Ceci doit être cherché pour chaque patient, parce qu’on veut s’éloigner de la sur distension, qui est plus fréquente qu’imaginée, et on veut éviter la fermeture qui demanderait à ce moment-là un re-recrutement.

Rapport I :E :

En principe, avec un rapport 1 :1, on n’a jamais démontré qu’il y avait de l’air trapping. Le rapport 1 :2 ou 1 :3 ne vide pas non plus le poumon. Les pressions administrées sont les même, mais le débit ne change pas pour autant (il va toujours dans le même sens).

La HFO administre une pression moyenne. Ça signifie que le travail respiratoire n’est pas totalement aboli. Chez le nouveau-né, la respiration spontanée n’est pas un problème, contrairement à l’adulte :

La HFO pose problème chez l’adulte : son débit inspiratoire est tellement important, la machine ne peut pas assumer ce flux supplémentaire, on observe alors de grandes variations de pression pendant l’inspiration. Si on augmente le flux de la machine (de 20l/min à 60l/min), on peut diminuer cet effet un petit peu, mais le patient devra avoir un travail respiratoire augmenter contre le système malgré tout.

Chez les nouveau-nés, les flux inspiratoires et expiratoires sont tellement faibles, qu’on peut les laisser ventiler spontanément pendant qu’ils sont sous HFO, et qu’on utilise l’oscillation pour arriver à un volume correct pour l’oxygénation, et qu’on utilise les amplitudes pour les aider à éliminer le CO2, qu’ils n’aient pas trop de travail à faire pour ne pas les épuiser. Un nouveau-né peut respirer confortablement spontanément avec une oscillation, même sans sédation.

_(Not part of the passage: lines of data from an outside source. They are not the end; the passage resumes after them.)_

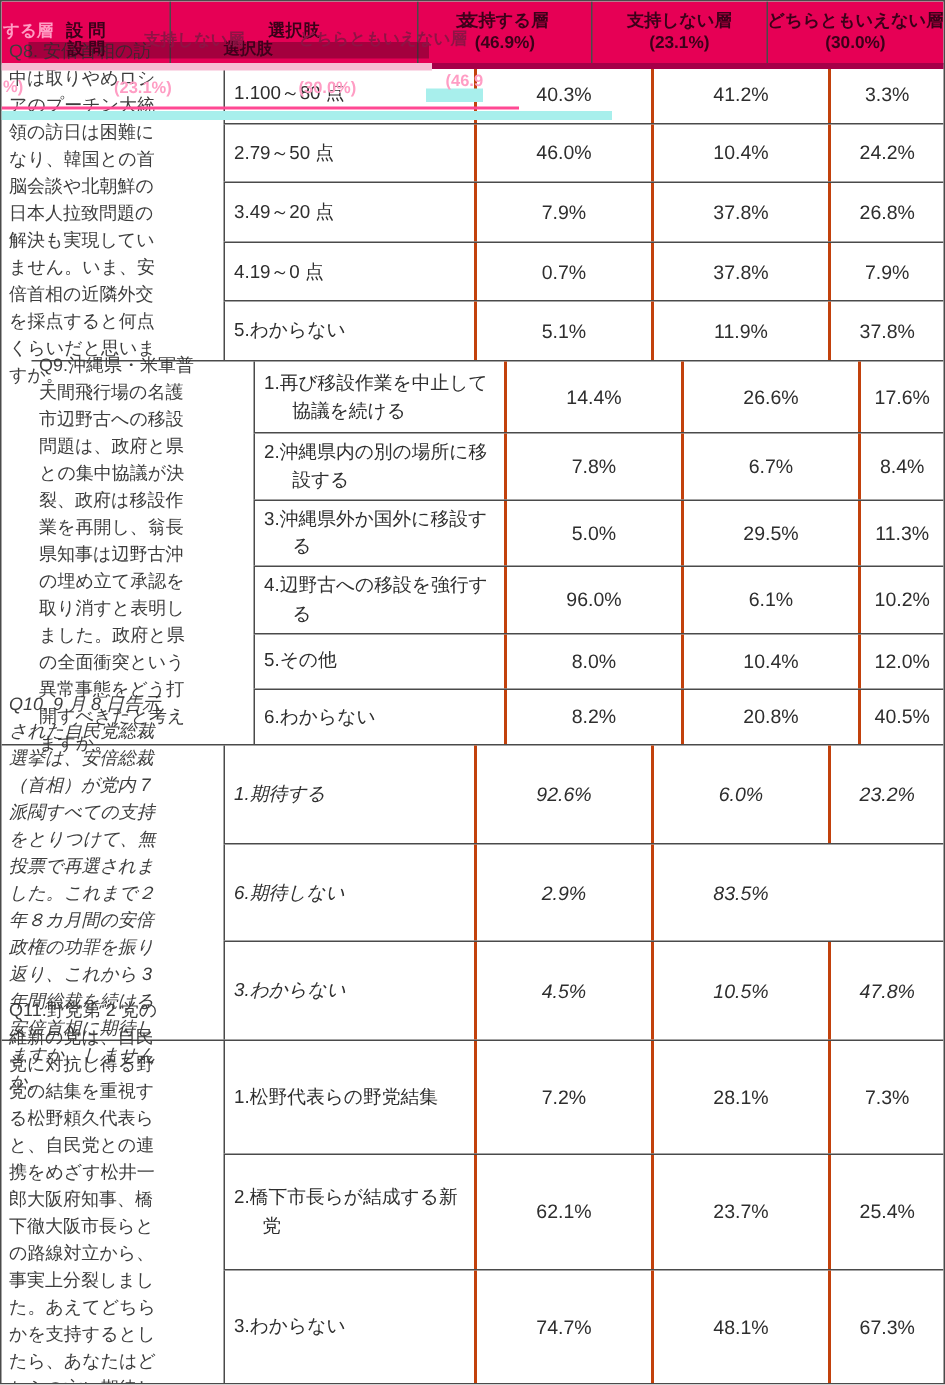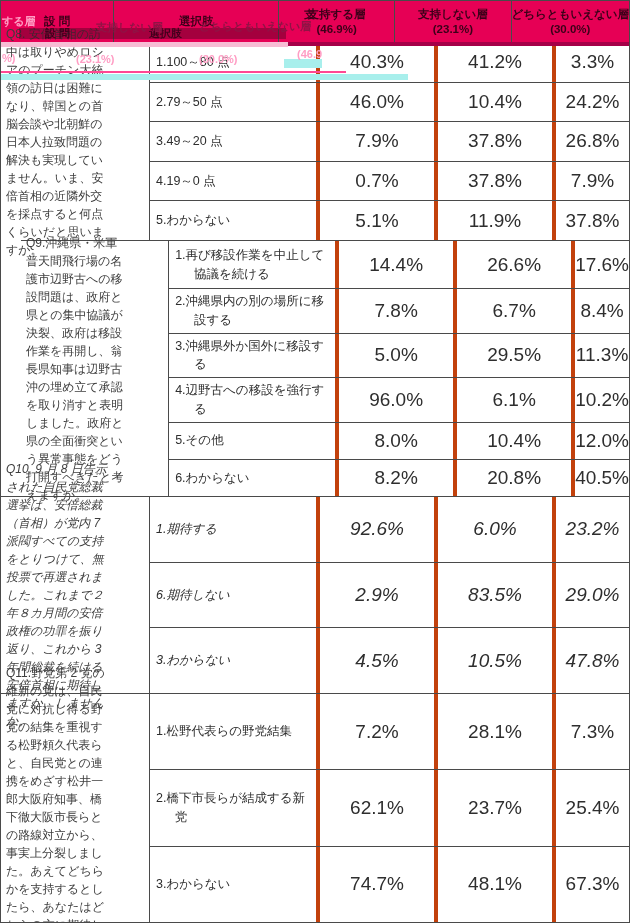--- a/index.html
+++ b/index.html
@@ -51,9 +51,9 @@
   .choice span{display:block;padding-left:1.5em;text-indent:-1.5em;}
   .val{
     box-sizing:border-box;
-    border-left:4px solid #c2410c;
+    border-left:2px solid #c2410c;
     display:flex;align-items:center;justify-content:center;
-    font-size:19px;
+    font-size:13px;
   }
   .v0,.v1{width:118px;}
   .v2{flex:1;}

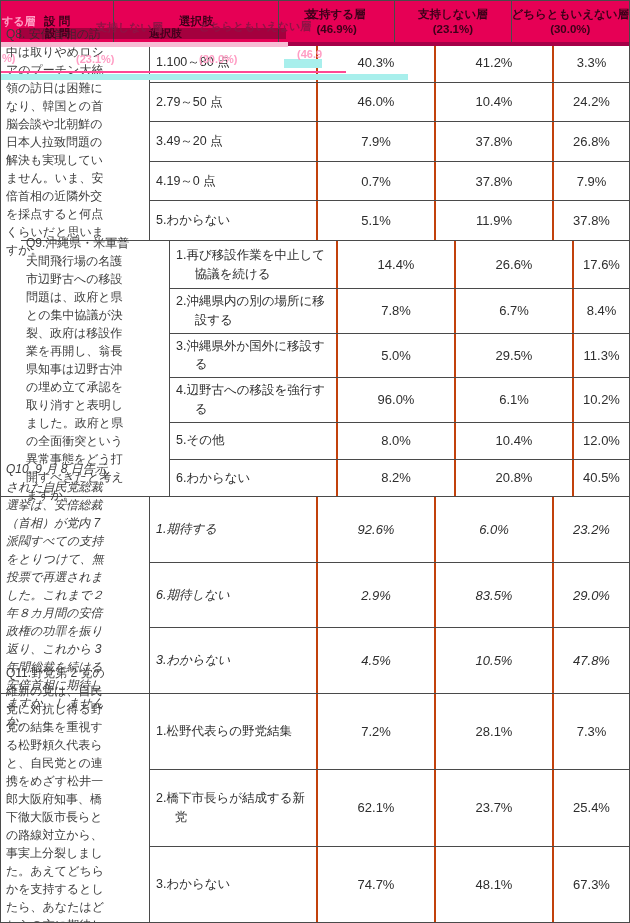--- a/index.html
+++ b/index.html
@@ -208,7 +208,6 @@
             </div>
             <div class="val v0">2.9%</div>
             <div class="val v1">83.5%</div>
-            <div class="val v2">29.0%</div>
           </div>
           <div class="row">
             <div class="choice">

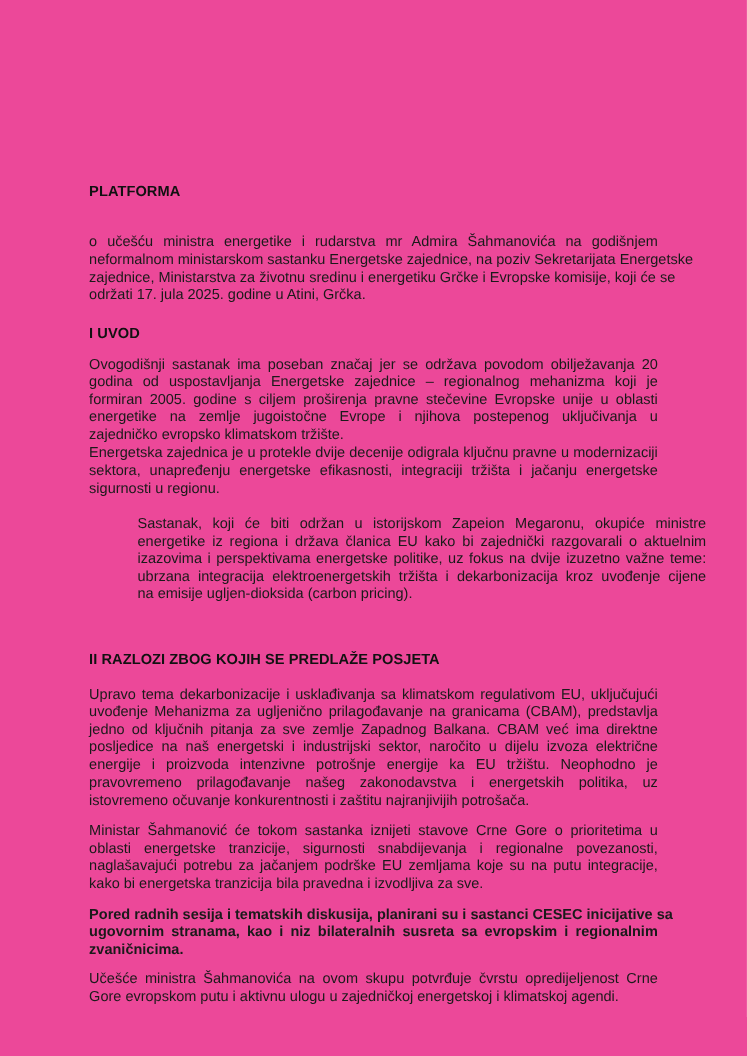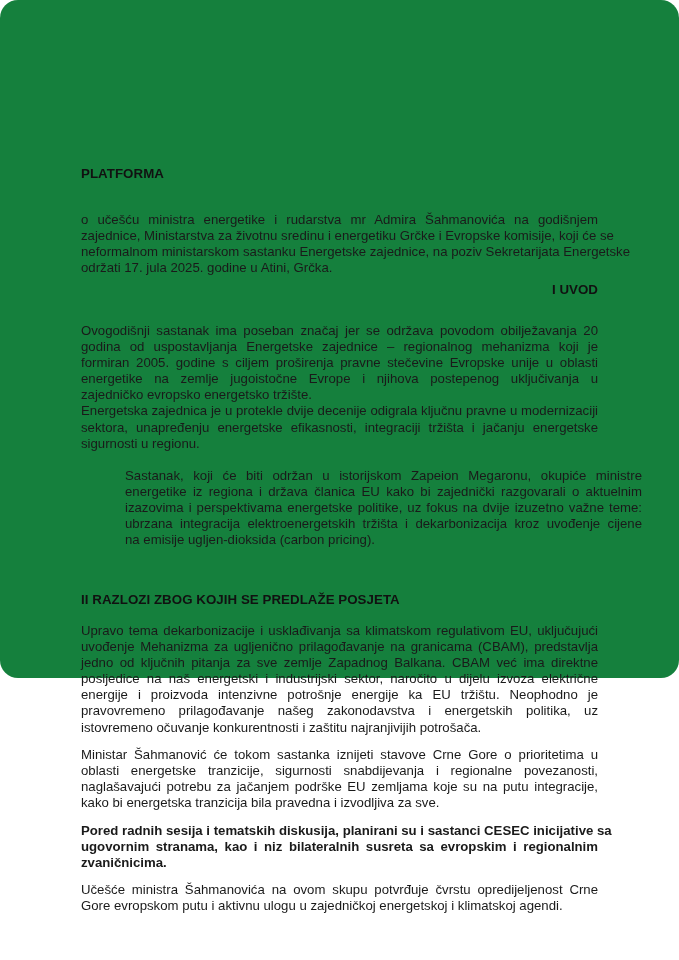--- a/index.html
+++ b/index.html
@@ -5,10 +5,9 @@
   html, body { margin: 0; padding: 0; background: #ffffff; }
   body { width: 679px; height: 960px; position: relative; overflow: hidden; }
   .page {
-    position: absolute; left: 0; top: 0; width: 679px; height: 678px;
-    background: #15803d; color: #1a1a1a;
+    position: absolute; left: 0; top: 0; width: 679px; height: 960px;
+    background: #ec4899; color: #1a1a1a;
     font-family: "Liberation Sans", sans-serif;
-    border-radius: 18px;
   }
   .block { position: absolute; left: 81px; width: 517px; }
   .heading {

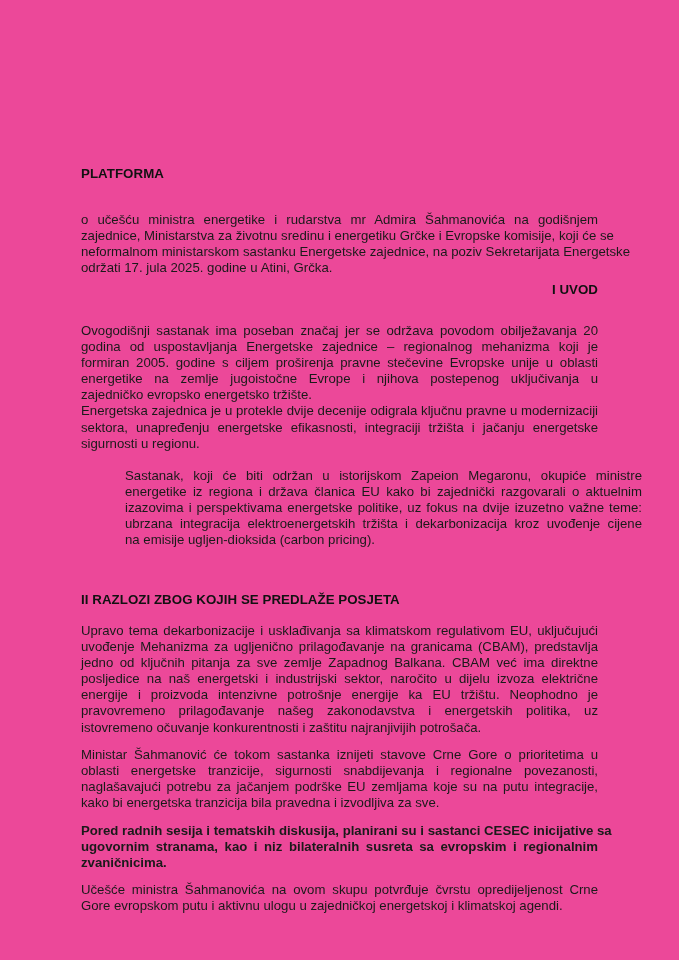--- a/index.html
+++ b/index.html
@@ -33,8 +33,8 @@
   <div class="block" style="top:212px;">
     <p class="para">
       <span class="line">o učešću ministra energetike i rudarstva mr Admira Šahmanovića na godišnjem</span>
+      <span class="line">neformalnom ministarskom sastanku Energetske zajednice, na poziv Sekretarijata Energetske</span>
       <span class="line">zajednice, Ministarstva za životnu sredinu i energetiku Grčke i Evropske komisije, koji će se</span>
-      <span class="line">neformalnom ministarskom sastanku Energetske zajednice, na poziv Sekretarijata Energetske</span>
       <span class="line last">održati 17. jula 2025. godine u Atini, Grčka.</span>
     </p>
   </div>

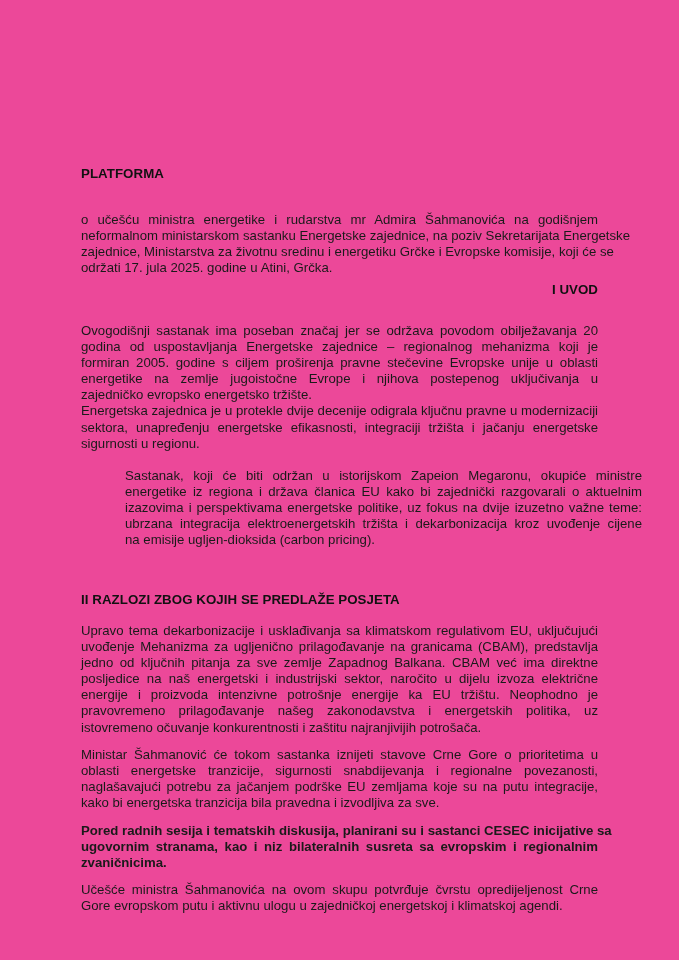--- a/index.html
+++ b/index.html
@@ -39,7 +39,7 @@
     </p>
   </div>
 
-  <div class="block" style="top:282px;text-align:right;">
+  <div class="block" style="top:295px;">
     <h2 class="heading">I UVOD</h2>
   </div>
 

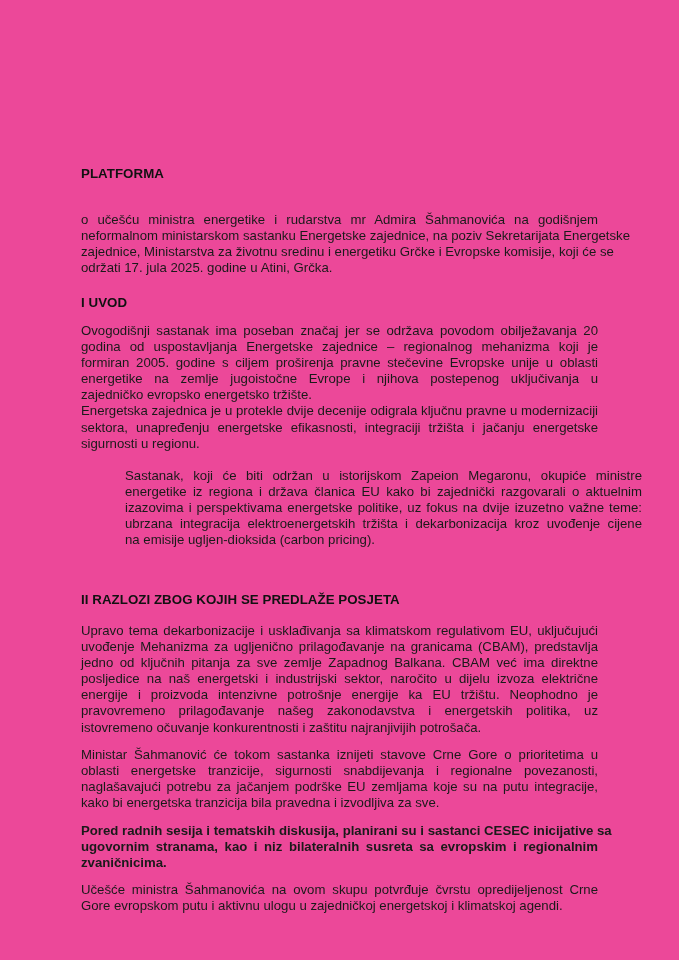--- a/index.html
+++ b/index.html
@@ -49,7 +49,7 @@
       <span class="line">godina od uspostavljanja Energetske zajednice – regionalnog mehanizma koji je</span>
       <span class="line">formiran 2005. godine s ciljem proširenja pravne stečevine Evropske unije u oblasti</span>
       <span class="line">energetike na zemlje jugoistočne Evrope i njihova postepenog uključivanja u</span>
-      <span class="line last">zajedničko evropsko energetsko tržište.</span>
+      <span class="line last">zajedničko evropsko klimatskom tržište.</span>
     </p>
     <p class="para">
       <span class="line">Energetska zajednica je u protekle dvije decenije odigrala ključnu pravne u modernizaciji</span>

On peut ventiler en HFO l’adulte, mais ça implique de le sédater, curariser. Du coup il devient vasoplégique, il faut le remplir, il est œdématié, etc. On n’a pas cette problématique avec la HFO.

A priori, la ventilation par oscillation à haute fréquence, permettrait d’éviter à 1 prématuré sur 25 de souffrir d’une broncho dysplasie pulmonaire.

Mais à Genève, la pratique montre que le recrutement et la ventilation à haute fréquence, permet aux enfants prématurés une meilleure oxygénation, une durée de ventilation invasive plus basse, et des besoins en oxygènes amoindris. On utilise également moins de surfactant.

En conclusion :

L’optimisation des volumes pulmonaires et des volumes courant est essentielle pour éviter des lésions induites par le ventilateur (éviter la surdistension, fermeture et réouverture du poumon).

La ventilation à haute fréquence s’intègre bien dans ce concept et est spécialement intéressante dans les pathologies restrictives caractérisées par une diminution importante des volumes pulmonaires à disposition pour l’échange gazeux (shunt).

L’amplitude de pression est maximale dans un poumon compliant

La fréquence et le volume sont des paramètres dépendants de la VOHF.

L’utilisation de la fréquence haute est préférable à l’exception des pathologies obstructives.

Selon l’évolution d’une pathologie, des adaptations des paramètres peuvent être nécessaire à répétition.